2 Basic bit operations
There are three things you can do to a bit:
- Set bit: force into a ‘1’ state.
- Clear bit: force into a ‘0’ state.
- Flip bit: go from ‘0’ to ‘1’ and vice versa.
Now, suppose you have a variable y and you want to do
something to the bits indicated by bit-mask mask.
The general form for this would be `
y = y OP mask',
where OP is OR (inclusive OR), AND NOT, and XOR (exclusive OR),
respectively. Note that it's ‘AND NOT’ for the second:
‘AND’ by itself keeps bits and clear the non-masked bits.
In C, this can be done with the following macros:
#define BIT_SET(y, mask) ( y |= (mask) )
#define BIT_CLEAR(y, mask) ( y &= ~(mask) )
#define BIT_FLIP(y, mask) ( y ^= (mask) )
Set bits Clear bits Flip bits
y 0x0011 0x0011 0x0011
mask 0x0101 | 0x0101 &~ 0x0101 ^
--------- ---------- ---------
result 0x0111 0x0010 0x0110
mask= BIT(0) | BIT(8); // Create mask with bit 0 and 8 set (0x0101)

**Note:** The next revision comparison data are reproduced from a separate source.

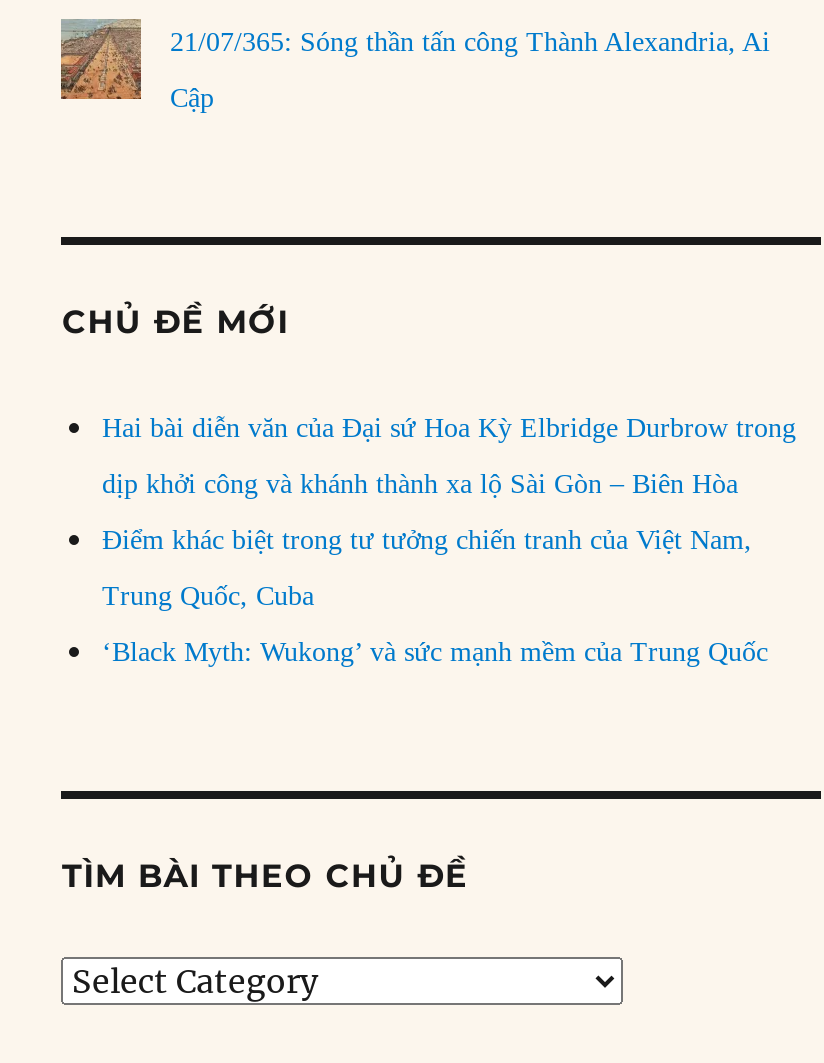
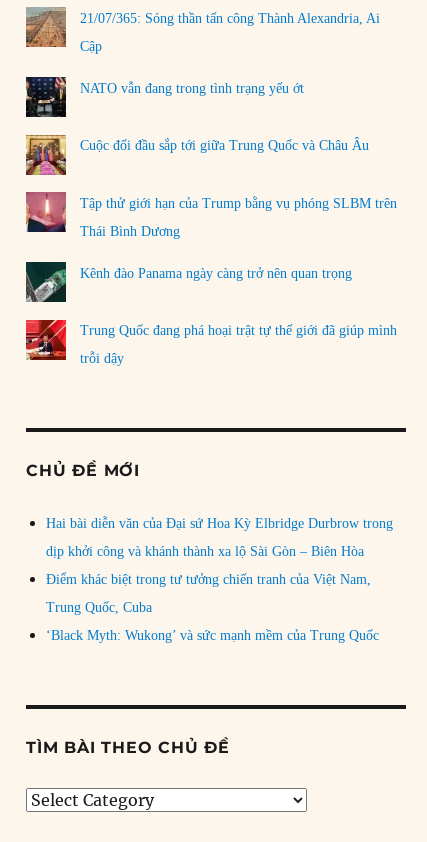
+ [image]
+ NATO vẫn đang trong tình trạng yếu ớt

+ [image]
+ Cuộc đối đầu sắp tới giữa Trung Quốc và Châu Âu

+ [image]
+ Tập thử giới hạn của Trump bằng vụ phóng SLBM trên
+ Thái Bình Dương
+ Kênh đào Panama ngày càng trở nên quan trọng

+ [image]
+ Trung Quốc đang phá hoại trật tự thế giới đã giúp mình
+ trỗi dậy

+ [image]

BIT_SET(y, mask); // Bits 0 and 8 of y have been set.
BIT_CLEAR(y, mask); // Bits 0 and 8 of y have been cleared.
BIT_FLIP(y, mask); // Bits 0 and 8 of y have been flipped.

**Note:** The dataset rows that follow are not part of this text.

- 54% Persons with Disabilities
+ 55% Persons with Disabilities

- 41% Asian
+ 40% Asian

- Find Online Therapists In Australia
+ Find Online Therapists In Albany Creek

BIT() macro may be useful to create the
bitmask: you can create the full mask by ORring the bits together. The
BIT_FLIP() will operate on the the bits indicated
by the mask, and only those bits. They leave the rest intact.

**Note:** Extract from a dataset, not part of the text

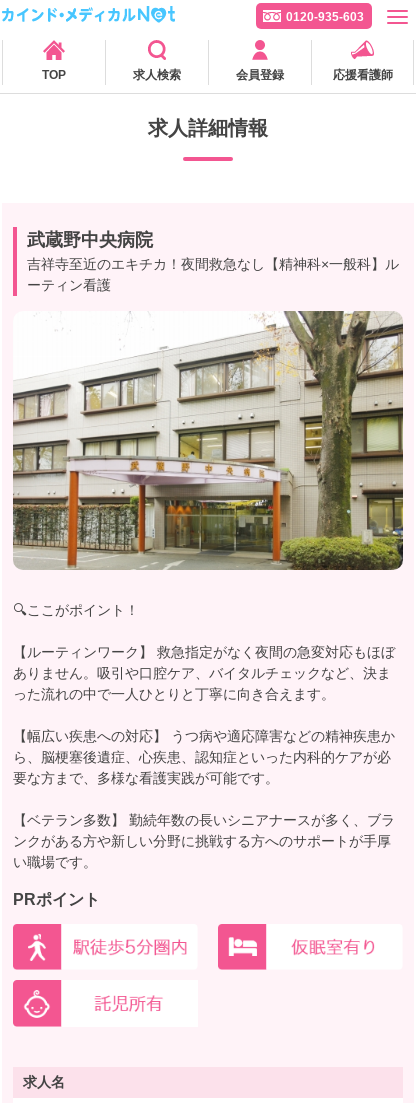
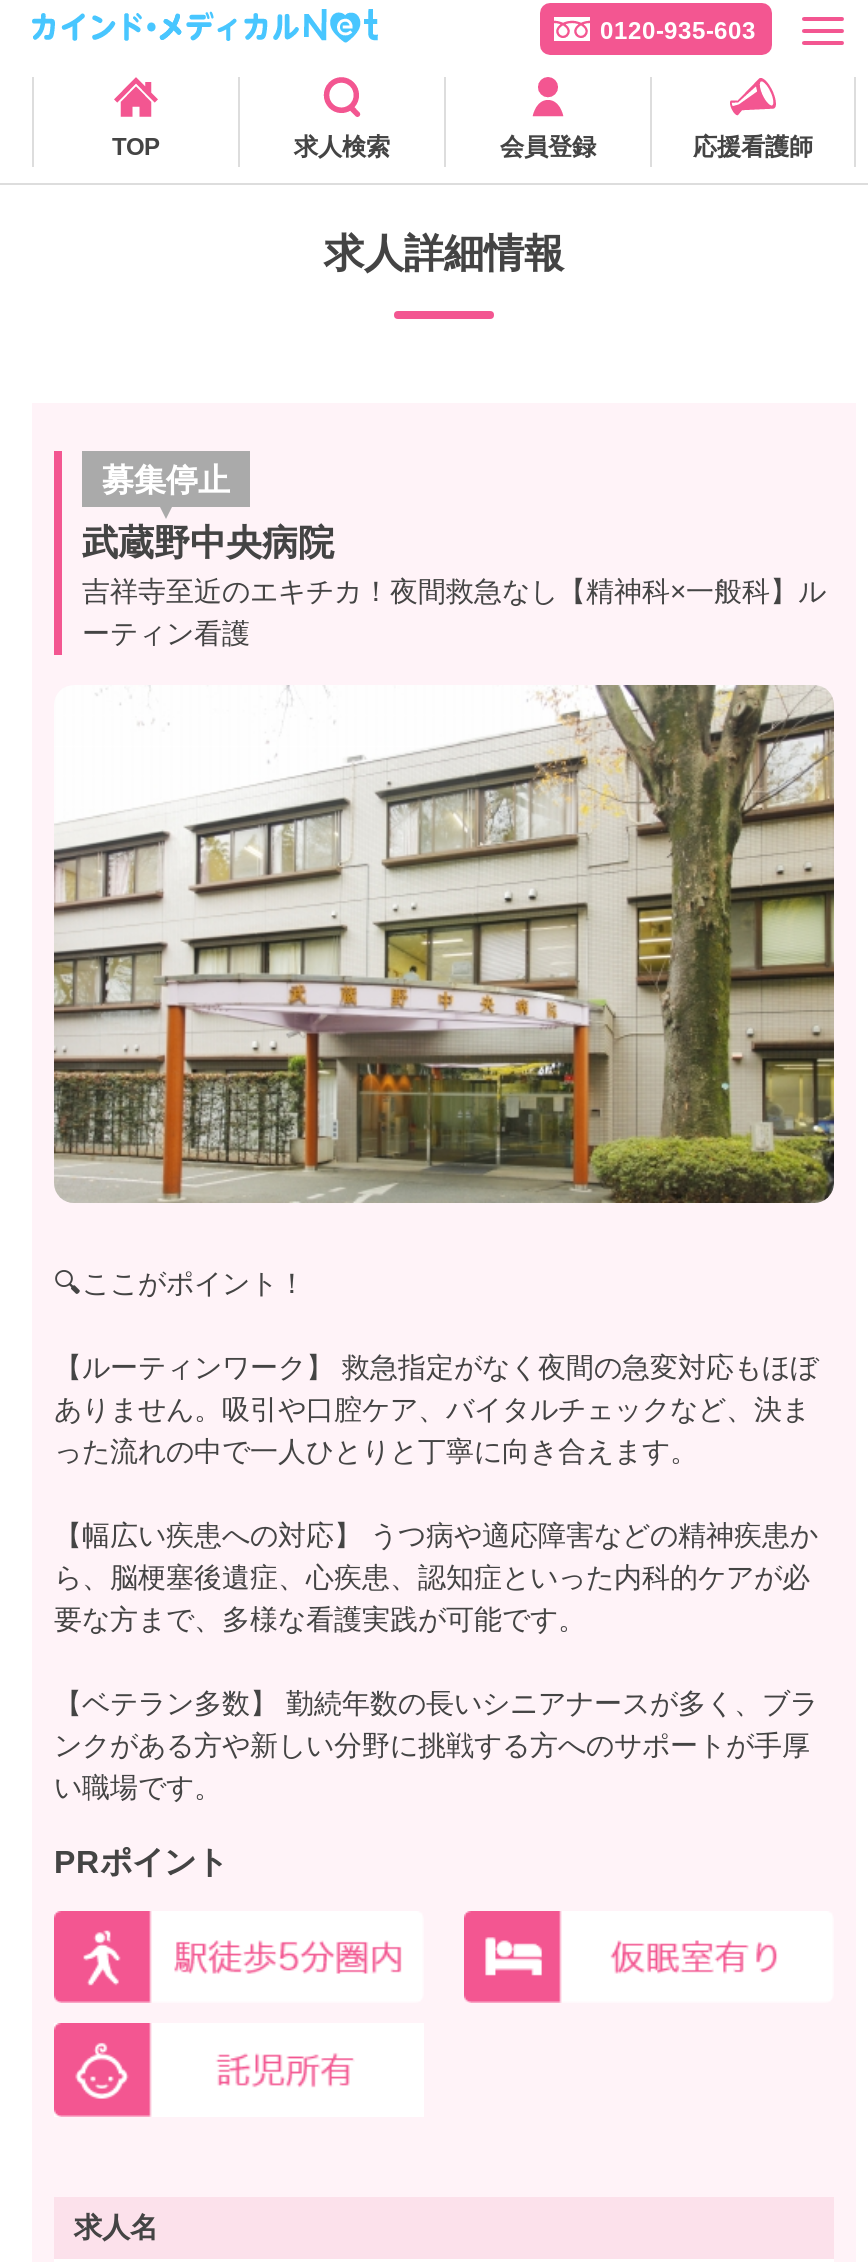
+ 募集停止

Note that these procedures must be macros; functions won't do because
we have to write back to the variable. Before you mention pointers and
references, remember that datatypes have sizes and you can't
pass a u16-pointer to a u32-pointer parameter.
3.1 Manual bitfield manipulation
A bitfield is a range of bits working as a single number. You usually can't access these ranges directly because memory is accessed in (multi-)byte-sized datatypes (yes I know about C bitfield, we'll get to that later). Each bitfield starts at bit start and has a length len.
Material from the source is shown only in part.